Between 1798 and 1806, a highly unusual synagogue complex was built around a courtyard in the city of Karlsruhe, capital of the Grand Duchy of Baden. An enormous pair of Egyptian-style trapezoidal pylons flanked a gate that led to a courtyard, open to the sky and lined with a Doric colonnade. Buildings on three sides of the courtyard contained the rabbi's home, a school, and community offices. At the far end of the courtyard, a Grecian pediment topped the façade of the synagogue proper.

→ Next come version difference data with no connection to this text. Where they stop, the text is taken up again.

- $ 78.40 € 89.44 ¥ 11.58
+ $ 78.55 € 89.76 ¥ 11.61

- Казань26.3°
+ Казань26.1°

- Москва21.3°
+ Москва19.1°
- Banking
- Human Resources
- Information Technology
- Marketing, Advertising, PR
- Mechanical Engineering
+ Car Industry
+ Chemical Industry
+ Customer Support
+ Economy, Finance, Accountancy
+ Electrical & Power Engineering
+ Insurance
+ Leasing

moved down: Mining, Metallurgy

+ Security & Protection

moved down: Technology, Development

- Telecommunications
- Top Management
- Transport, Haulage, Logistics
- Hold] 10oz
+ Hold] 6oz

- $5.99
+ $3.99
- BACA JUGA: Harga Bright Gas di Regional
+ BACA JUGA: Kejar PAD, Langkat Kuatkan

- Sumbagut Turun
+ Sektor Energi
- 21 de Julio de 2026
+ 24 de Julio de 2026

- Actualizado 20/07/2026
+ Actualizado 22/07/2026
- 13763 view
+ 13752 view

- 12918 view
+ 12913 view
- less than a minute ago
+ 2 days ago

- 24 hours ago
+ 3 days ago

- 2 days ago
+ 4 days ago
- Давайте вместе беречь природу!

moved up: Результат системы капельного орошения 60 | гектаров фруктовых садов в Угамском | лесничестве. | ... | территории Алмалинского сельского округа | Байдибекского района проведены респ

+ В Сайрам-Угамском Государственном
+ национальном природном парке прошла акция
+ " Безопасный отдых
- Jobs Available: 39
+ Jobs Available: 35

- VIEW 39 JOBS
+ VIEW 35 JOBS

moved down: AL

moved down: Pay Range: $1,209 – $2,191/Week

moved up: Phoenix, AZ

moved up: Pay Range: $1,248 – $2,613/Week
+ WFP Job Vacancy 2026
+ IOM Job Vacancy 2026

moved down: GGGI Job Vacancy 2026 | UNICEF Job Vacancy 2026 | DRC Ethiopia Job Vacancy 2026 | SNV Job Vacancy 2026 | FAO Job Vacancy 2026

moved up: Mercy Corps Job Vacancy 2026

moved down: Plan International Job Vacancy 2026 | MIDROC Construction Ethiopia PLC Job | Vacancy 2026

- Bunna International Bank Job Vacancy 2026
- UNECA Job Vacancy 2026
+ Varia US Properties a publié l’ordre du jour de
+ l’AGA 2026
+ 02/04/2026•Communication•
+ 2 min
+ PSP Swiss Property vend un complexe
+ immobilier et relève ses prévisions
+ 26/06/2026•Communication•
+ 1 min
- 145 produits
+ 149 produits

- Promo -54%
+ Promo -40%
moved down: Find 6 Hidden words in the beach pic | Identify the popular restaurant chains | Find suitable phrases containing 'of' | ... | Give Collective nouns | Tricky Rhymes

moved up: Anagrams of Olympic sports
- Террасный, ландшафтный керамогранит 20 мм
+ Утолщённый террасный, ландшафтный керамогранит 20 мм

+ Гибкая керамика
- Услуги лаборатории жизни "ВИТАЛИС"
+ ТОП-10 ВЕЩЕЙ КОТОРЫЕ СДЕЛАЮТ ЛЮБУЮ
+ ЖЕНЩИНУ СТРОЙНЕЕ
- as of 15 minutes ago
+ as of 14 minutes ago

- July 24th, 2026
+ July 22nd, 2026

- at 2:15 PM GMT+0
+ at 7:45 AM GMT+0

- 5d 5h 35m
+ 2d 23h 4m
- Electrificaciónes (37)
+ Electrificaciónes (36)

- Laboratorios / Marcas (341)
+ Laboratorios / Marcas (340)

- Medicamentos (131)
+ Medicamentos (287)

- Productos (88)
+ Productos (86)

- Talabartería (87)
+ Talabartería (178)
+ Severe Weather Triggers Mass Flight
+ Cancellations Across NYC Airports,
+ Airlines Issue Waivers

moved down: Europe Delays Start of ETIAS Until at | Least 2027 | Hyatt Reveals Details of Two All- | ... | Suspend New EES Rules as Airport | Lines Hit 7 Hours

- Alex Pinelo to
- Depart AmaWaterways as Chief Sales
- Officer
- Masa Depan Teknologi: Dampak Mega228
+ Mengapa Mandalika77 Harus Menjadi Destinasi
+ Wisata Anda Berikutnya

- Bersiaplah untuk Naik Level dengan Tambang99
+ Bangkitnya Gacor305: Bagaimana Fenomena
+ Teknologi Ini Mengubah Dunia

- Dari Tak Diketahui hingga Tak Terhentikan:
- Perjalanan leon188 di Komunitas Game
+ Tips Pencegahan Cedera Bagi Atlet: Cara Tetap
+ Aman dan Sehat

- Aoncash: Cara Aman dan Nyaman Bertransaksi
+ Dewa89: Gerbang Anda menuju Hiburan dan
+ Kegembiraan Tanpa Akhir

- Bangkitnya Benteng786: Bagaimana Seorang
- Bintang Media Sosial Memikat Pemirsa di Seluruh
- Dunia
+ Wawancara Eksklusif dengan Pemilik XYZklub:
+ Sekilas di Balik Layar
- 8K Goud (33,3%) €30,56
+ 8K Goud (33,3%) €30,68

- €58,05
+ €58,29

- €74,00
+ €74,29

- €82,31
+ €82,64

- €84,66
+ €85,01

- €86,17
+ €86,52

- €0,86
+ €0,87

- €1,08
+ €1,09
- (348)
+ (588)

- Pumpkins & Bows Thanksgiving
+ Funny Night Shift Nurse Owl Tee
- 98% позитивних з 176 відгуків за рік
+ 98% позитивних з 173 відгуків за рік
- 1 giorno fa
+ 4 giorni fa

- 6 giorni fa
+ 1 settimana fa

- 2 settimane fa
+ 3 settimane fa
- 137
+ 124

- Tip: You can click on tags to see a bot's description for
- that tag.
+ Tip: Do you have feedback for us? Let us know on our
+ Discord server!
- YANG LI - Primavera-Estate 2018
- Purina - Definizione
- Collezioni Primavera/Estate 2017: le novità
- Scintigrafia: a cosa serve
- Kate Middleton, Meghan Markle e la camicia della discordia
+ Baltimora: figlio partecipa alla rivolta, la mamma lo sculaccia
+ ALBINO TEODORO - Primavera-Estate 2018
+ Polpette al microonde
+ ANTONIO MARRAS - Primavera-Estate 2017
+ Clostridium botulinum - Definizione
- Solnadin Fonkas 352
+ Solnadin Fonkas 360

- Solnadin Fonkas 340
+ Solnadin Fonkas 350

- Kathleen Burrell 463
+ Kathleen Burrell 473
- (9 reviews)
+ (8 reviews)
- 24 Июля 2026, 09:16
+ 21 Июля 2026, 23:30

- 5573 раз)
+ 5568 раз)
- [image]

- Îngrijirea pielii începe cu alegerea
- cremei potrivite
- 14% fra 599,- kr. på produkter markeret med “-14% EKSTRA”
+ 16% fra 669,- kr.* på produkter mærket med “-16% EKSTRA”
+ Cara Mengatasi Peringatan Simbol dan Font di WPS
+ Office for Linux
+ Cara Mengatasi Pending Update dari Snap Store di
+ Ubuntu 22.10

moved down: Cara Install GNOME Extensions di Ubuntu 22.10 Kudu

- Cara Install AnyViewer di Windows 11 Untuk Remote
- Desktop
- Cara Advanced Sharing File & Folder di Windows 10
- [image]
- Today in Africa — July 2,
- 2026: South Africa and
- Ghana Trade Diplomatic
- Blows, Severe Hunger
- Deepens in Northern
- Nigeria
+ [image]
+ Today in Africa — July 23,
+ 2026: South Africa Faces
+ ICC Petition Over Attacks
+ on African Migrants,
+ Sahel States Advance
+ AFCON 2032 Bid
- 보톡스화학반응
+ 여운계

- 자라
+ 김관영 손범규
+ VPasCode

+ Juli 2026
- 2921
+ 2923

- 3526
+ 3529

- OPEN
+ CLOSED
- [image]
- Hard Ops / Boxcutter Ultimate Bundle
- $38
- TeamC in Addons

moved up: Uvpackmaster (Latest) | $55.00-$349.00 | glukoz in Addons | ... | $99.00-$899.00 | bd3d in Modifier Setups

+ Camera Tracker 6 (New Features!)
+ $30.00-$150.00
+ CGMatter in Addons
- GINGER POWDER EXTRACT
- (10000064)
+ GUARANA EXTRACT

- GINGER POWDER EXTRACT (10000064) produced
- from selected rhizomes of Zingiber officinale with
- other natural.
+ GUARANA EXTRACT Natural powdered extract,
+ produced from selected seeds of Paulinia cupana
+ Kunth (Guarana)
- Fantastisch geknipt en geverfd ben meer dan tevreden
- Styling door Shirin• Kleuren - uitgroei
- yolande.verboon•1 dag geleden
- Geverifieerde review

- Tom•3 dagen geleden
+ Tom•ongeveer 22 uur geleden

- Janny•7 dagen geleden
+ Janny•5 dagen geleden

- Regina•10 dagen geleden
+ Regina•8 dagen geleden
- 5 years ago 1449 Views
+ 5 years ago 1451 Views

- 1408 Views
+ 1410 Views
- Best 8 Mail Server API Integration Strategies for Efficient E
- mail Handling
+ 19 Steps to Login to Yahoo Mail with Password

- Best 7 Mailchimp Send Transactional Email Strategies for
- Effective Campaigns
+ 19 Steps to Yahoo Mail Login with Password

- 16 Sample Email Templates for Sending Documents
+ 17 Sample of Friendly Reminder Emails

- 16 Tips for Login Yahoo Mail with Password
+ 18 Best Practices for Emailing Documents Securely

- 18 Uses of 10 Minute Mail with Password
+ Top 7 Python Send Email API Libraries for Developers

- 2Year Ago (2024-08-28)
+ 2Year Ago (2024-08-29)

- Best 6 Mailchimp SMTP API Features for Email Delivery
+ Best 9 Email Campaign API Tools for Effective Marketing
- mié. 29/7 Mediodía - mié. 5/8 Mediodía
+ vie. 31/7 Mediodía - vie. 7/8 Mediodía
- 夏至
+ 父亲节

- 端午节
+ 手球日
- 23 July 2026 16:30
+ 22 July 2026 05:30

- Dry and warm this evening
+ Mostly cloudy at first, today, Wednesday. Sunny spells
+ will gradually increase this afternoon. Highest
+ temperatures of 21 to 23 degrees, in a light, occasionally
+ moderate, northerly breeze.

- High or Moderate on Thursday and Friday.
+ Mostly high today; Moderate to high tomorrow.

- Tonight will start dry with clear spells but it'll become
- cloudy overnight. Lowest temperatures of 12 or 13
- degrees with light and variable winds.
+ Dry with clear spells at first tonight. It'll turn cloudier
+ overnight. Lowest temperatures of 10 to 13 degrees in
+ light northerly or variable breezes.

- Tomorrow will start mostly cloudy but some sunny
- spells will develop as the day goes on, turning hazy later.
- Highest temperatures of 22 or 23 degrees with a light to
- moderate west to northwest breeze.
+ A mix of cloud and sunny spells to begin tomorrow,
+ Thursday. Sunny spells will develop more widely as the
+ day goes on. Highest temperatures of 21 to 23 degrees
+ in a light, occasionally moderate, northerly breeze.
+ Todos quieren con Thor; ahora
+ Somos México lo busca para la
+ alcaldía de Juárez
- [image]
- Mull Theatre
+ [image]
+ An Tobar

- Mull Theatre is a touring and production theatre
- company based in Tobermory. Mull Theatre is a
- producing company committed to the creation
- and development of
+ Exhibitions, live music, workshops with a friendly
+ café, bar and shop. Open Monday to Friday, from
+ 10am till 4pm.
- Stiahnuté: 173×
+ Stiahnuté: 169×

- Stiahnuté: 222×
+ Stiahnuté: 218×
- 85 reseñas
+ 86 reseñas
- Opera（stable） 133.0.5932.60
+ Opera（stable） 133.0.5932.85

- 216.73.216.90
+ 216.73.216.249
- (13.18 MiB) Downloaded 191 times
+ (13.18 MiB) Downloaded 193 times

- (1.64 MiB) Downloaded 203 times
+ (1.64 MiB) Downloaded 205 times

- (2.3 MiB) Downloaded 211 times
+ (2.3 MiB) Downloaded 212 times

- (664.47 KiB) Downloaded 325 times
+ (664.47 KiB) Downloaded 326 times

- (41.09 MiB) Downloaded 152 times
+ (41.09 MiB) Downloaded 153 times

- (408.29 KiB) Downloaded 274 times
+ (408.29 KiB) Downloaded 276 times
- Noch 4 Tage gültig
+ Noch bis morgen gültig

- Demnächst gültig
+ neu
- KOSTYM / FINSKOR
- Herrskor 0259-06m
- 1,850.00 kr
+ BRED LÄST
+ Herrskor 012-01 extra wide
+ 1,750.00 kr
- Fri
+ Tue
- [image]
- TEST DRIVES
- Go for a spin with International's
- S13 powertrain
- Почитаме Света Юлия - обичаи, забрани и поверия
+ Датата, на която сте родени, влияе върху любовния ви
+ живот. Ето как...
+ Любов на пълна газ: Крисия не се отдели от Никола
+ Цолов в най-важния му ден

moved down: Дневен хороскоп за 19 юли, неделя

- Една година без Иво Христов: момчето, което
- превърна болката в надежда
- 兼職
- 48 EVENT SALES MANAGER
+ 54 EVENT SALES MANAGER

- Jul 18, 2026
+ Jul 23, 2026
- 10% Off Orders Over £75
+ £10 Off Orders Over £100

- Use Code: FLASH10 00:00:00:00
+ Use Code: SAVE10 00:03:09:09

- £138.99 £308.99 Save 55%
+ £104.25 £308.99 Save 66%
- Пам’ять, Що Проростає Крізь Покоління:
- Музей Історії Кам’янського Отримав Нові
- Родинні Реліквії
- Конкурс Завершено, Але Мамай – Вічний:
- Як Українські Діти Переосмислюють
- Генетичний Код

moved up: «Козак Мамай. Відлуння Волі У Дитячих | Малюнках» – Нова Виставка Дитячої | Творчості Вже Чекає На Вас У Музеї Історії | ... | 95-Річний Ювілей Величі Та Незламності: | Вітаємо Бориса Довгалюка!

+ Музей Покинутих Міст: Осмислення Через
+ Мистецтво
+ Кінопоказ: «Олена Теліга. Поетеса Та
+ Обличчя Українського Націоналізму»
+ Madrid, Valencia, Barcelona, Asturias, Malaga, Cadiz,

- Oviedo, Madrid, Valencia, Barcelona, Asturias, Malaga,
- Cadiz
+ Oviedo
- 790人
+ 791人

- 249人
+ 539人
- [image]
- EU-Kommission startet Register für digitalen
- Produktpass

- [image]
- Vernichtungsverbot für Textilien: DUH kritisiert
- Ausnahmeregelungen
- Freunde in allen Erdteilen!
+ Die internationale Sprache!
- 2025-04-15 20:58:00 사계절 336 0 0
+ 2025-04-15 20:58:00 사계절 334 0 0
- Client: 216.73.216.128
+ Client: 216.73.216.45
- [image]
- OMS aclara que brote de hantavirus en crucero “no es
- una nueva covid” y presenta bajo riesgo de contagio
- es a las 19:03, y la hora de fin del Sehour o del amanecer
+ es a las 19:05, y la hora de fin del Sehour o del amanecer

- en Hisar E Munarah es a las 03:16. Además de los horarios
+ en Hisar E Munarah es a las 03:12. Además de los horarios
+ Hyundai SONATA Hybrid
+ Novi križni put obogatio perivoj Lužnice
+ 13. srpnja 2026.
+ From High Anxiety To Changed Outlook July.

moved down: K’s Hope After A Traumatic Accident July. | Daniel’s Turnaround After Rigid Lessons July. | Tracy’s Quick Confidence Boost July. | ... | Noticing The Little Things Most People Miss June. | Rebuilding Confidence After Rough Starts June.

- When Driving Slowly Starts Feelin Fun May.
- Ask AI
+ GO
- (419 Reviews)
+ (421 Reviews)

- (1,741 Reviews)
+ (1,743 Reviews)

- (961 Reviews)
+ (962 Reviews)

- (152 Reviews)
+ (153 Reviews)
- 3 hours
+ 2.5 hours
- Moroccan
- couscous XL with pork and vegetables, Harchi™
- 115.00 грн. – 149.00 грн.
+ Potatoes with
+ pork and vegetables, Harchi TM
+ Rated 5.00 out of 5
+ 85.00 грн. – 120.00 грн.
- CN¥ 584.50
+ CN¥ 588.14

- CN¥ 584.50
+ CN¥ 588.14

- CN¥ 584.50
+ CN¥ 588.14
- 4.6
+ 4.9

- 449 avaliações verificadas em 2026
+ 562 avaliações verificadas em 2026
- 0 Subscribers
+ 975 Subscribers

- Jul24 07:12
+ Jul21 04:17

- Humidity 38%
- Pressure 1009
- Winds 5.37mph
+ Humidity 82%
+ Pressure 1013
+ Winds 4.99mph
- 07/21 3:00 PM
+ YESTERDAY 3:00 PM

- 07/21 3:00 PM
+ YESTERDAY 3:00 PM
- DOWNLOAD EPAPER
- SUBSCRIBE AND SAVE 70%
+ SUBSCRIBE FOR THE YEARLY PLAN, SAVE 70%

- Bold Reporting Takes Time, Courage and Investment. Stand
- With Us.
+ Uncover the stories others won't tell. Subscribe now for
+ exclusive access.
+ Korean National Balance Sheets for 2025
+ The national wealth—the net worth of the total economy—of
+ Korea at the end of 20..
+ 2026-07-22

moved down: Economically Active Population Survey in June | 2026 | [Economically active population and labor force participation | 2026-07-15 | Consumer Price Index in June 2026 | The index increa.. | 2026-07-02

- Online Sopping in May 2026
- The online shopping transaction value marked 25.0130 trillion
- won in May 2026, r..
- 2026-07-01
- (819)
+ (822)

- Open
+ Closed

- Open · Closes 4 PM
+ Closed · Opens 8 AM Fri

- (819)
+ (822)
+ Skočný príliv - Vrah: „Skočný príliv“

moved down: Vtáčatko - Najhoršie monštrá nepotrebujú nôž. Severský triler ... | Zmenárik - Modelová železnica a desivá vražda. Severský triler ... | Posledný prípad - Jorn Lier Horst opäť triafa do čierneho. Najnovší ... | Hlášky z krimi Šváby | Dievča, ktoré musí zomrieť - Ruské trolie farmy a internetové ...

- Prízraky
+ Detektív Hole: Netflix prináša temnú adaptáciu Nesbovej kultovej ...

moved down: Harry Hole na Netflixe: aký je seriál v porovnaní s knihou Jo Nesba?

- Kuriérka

The Karlsruhe synagogue (destroyed by fire in 1871) was a thoughtful attempt on the part of architect Friedrich Weinbrenner to employ a style that would evoke Jewish ancientness and also allow him to work in two avant-garde modes: Greek and Egyptian revival. Weinbrenner also attempted to evoke the Temple of Solomon itself in the layout of the Karlsruhe complex. First Kings specifies that the Temple have three parts, the ulam (a porch or vestibule, perhaps roofless), the hekhal (great hall), and the dvir (Holy of Holies), separated from the hekhal by a parochet, or curtain. At the ulam stood a pair of named columns, Boaz and Jachin. The text does not make clear whether these columns were free-standing or structural, or whether they were inside or in front of the building. Architect Weinbrenner built Boaz and Jachin as pylons in the style of the entrance to the Temple at Karnak, Egypt, the ulam as a roofless courtyard, the hekhal as the synagogue building and, inside that, the Holy of Holies as the curtained Torah Ark.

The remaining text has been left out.